Working with SQLite Database in Julia
Let's learn how to read data from the most popular database in the world
The SQLite library implements an embedded, relational and serverless database engine. This means that the database itself is simply a disk file with read-and-write access. The file format has cross-platform compatibility, and has therefore been deployed on millions of devices across the world. Due to its massive adoption across a wide variety of domains, data is often stored and shared as an SQLite database file (.sqlite
extension). The SQLite project provides a command-line tool sqlite3
, which is capable of performing all sorts of SQL queries. In case you want to learn more, I have written another blog post about it.
This post aims to explore SQLite support in Julia. It is provided via the SQLite.jl package, which is part of the general registry. To add it to your environment, simply execute ] add SQLite
. We will also be making use of DataFrames.jl
, which is another popular data analysis package.
Pluto notebook
All the code shown below has been executed in a Pluto notebook, which can be downloaded from my GitHub repository.
Reading the database
I am making use of a sample dataset obtained from Kaggle. It contains Neural Information Processing System (NIPS) papers, authors, text etc.

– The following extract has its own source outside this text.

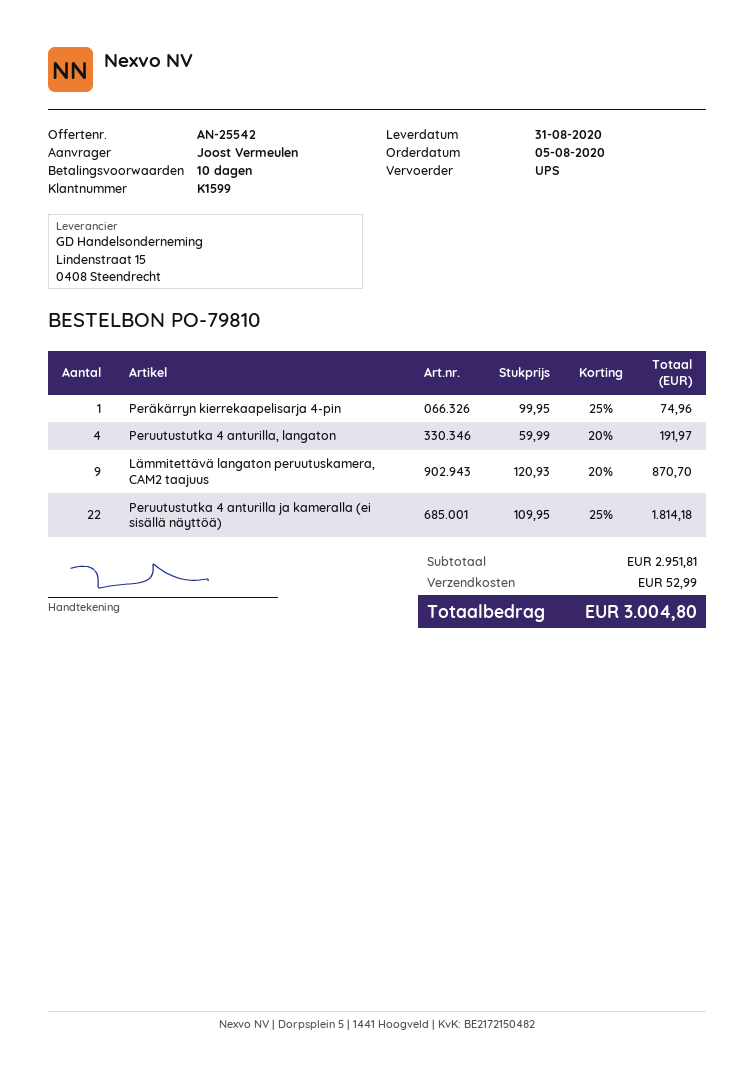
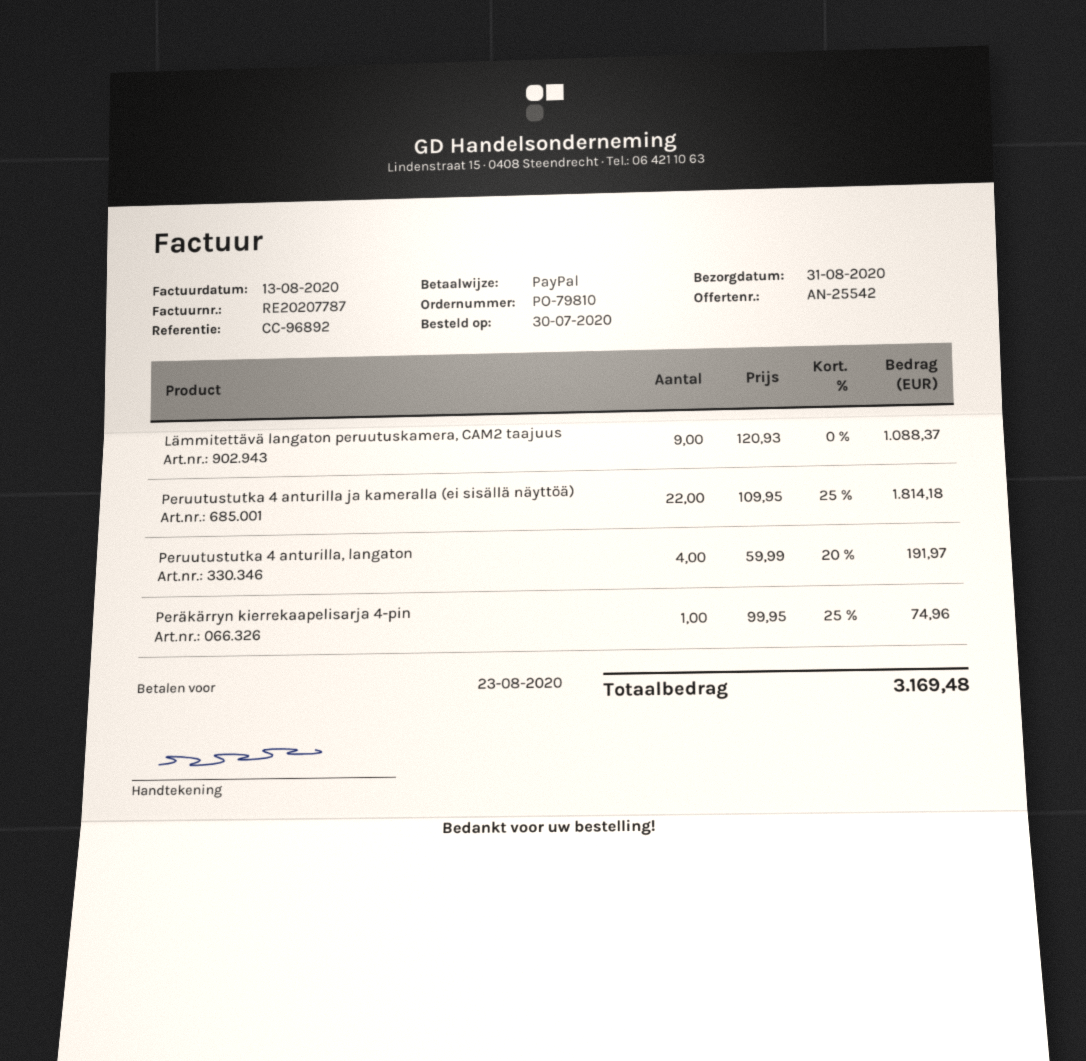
order date: 2020-08-05 -> 2020-07-30
Lämmitettävä langaton peruutuskamera, CAM2 taajuus: 9 x 120.93 - 20% = 870.70 -> 9 x 120.93 = 1088.37
shipping: 52.99 -> none
total: 3004.80 -> 3169.48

db = SQLite.DB("input_sqlite_database/nips_papers.sqlite")
Check schema
SQLite.tables(db)
3-element Vector{SQLite.DBTable}:
SQLite.DBTable("papers", Tables.Schema:
:id Union{Missing, Int64}
:year Union{Missing, Int64}
:title Union{Missing, String}
:event_type Union{Missing, String}
:pdf_name Union{Missing, String}
:abstract Union{Missing, String}
:paper_text Union{Missing, String})
SQLite.DBTable("authors", Tables.Schema:
:id Union{Missing, Int64}
:name Union{Missing, String})
SQLite.DBTable("paper_authors", Tables.Schema:
:id Union{Missing, Int64}
:paper_id Union{Missing, Int64}
:author_id Union{Missing, Int64})
As shown above, the database contains three tables - papers
, authors
and paper_authors
. Individual columns of a table can be checked as follows:
SQLite.columns(db, "papers")
Convert to DataFrame
It is often useful to read the information from a SQLite database into a DataFrame
object. This can be done as shown below:
df_papers = DBInterface.execute(db, "SELECT id, year, title FROM papers") |> DataFrame
Here we have selected only the id
, year
and title
columns from the papers
table. The resulting DataFrame should look like this:
Similarly, we can also read the authors
table into a DataFrame, and then convert it into a Dict
.
df_authors = DBInterface.execute(db, "SELECT id, name FROM authors") |> DataFrame
authors_dict = Pair.(df_authors.id, df_authors.name) |> Dict
Once more, we do the same for paper_authors
table:
df_paper_authors = DBInterface.execute(db, "SELECT paper_id, author_id FROM paper_authors") |> DataFrame
Analyze data
Find all authors for a given year
To determine author names for all the years, we need to combine information from separate tables (DataFrames in our case). df_paper_authors
has the mapping between author_id and paper_id. The author_id itself uniquely maps to an author name in authors_dict
. Let's find out who wrote these papers.
function get_authors_all_years(authors_dict::Dict,
df_papers::DataFrame = df_papers,
df_paper_authors::DataFrame = df_paper_authors)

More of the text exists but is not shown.